▸ TASK DESCRIPTION
The result should be every line of the listing that holds the word "BYTE".

======== RECORDS SUPPLIED

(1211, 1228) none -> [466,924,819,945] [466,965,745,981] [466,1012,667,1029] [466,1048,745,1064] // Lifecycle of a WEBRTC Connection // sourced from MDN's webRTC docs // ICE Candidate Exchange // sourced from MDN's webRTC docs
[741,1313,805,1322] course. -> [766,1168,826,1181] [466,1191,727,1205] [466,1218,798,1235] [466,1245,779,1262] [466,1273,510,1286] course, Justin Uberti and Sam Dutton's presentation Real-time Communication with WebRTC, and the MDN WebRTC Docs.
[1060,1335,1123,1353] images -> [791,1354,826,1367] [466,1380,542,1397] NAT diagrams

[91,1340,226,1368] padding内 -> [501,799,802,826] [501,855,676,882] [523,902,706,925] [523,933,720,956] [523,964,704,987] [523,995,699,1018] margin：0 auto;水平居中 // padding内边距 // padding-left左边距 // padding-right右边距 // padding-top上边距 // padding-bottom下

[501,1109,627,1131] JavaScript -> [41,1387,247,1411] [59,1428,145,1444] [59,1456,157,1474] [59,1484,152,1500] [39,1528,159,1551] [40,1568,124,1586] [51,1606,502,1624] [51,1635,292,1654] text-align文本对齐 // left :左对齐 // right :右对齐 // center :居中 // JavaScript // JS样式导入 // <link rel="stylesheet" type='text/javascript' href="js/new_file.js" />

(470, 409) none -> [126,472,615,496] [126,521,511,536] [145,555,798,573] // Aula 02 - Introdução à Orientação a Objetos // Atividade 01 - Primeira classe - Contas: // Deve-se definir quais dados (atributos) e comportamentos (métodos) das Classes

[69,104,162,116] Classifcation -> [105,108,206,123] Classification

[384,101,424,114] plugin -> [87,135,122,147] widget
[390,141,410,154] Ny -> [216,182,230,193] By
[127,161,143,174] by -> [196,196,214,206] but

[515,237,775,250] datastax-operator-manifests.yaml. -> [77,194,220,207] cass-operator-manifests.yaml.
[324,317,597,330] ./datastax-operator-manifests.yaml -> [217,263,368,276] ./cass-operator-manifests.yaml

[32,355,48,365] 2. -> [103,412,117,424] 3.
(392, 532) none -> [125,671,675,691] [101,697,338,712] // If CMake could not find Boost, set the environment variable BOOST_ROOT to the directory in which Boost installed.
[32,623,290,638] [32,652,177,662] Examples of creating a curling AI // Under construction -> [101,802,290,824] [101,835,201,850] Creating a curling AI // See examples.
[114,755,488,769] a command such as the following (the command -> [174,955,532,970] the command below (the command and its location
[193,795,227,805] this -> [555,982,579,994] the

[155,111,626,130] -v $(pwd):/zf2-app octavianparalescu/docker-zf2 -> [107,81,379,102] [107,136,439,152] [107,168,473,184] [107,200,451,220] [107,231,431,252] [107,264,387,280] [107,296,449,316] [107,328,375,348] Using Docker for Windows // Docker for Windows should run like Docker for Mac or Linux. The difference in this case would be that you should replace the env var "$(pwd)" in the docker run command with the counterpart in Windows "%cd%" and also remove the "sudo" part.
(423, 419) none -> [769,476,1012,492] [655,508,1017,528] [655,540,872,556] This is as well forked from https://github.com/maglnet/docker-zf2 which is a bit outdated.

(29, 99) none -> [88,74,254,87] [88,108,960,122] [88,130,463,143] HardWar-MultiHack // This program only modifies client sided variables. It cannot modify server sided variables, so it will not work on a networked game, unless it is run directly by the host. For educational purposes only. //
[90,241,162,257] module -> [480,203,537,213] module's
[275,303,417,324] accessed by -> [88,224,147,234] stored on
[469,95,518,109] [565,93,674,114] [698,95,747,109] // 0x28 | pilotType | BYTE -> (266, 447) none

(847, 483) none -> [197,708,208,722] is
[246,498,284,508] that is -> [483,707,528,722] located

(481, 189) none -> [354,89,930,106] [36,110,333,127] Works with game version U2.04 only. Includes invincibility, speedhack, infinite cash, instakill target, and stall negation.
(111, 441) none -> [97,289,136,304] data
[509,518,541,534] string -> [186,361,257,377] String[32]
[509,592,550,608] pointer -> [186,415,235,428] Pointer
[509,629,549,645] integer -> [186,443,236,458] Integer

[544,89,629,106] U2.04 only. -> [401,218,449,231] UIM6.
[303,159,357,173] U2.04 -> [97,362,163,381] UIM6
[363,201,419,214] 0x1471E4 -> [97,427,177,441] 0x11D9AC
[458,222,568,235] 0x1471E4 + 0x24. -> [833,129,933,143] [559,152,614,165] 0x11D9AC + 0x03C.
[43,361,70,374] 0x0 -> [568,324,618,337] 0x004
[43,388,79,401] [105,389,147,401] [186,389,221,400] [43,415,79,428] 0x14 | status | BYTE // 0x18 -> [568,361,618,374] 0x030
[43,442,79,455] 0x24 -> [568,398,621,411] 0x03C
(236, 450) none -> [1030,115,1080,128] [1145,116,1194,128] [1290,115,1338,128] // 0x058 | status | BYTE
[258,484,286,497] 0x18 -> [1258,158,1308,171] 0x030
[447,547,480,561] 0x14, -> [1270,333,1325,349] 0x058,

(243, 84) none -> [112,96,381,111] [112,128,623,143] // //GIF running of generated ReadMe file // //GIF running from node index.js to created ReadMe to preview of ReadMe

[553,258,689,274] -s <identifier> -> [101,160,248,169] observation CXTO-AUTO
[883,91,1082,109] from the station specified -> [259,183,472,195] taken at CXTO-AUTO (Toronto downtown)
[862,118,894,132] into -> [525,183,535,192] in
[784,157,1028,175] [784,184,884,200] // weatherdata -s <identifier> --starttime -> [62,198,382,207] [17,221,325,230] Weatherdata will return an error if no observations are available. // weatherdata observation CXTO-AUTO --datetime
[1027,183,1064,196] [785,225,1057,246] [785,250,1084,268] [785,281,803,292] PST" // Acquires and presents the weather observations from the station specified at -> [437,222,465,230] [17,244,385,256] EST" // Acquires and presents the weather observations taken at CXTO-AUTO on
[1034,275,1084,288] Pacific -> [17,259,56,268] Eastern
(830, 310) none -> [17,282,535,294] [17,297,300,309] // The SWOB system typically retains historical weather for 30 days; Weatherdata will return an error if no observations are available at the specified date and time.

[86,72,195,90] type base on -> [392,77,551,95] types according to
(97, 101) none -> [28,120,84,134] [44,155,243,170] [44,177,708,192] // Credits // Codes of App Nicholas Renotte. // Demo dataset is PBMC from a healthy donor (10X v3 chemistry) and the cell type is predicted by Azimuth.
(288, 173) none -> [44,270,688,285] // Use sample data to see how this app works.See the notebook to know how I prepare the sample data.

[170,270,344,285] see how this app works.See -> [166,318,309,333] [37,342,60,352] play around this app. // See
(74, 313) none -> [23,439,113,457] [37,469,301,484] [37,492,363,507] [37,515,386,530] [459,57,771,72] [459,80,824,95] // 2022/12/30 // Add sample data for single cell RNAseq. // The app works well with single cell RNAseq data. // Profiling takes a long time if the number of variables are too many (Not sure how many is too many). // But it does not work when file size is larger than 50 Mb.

================

▸ REPLY
[469,95,518,109] [565,93,674,114] [698,95,747,109] // 0x28 | pilotType | BYTE -> (266, 447) none
[43,388,79,401] [105,389,147,401] [186,389,221,400] [43,415,79,428] 0x14 | status | BYTE // 0x18 -> [568,361,618,374] 0x030
(236, 450) none -> [1030,115,1080,128] [1145,116,1194,128] [1290,115,1338,128] // 0x058 | status | BYTE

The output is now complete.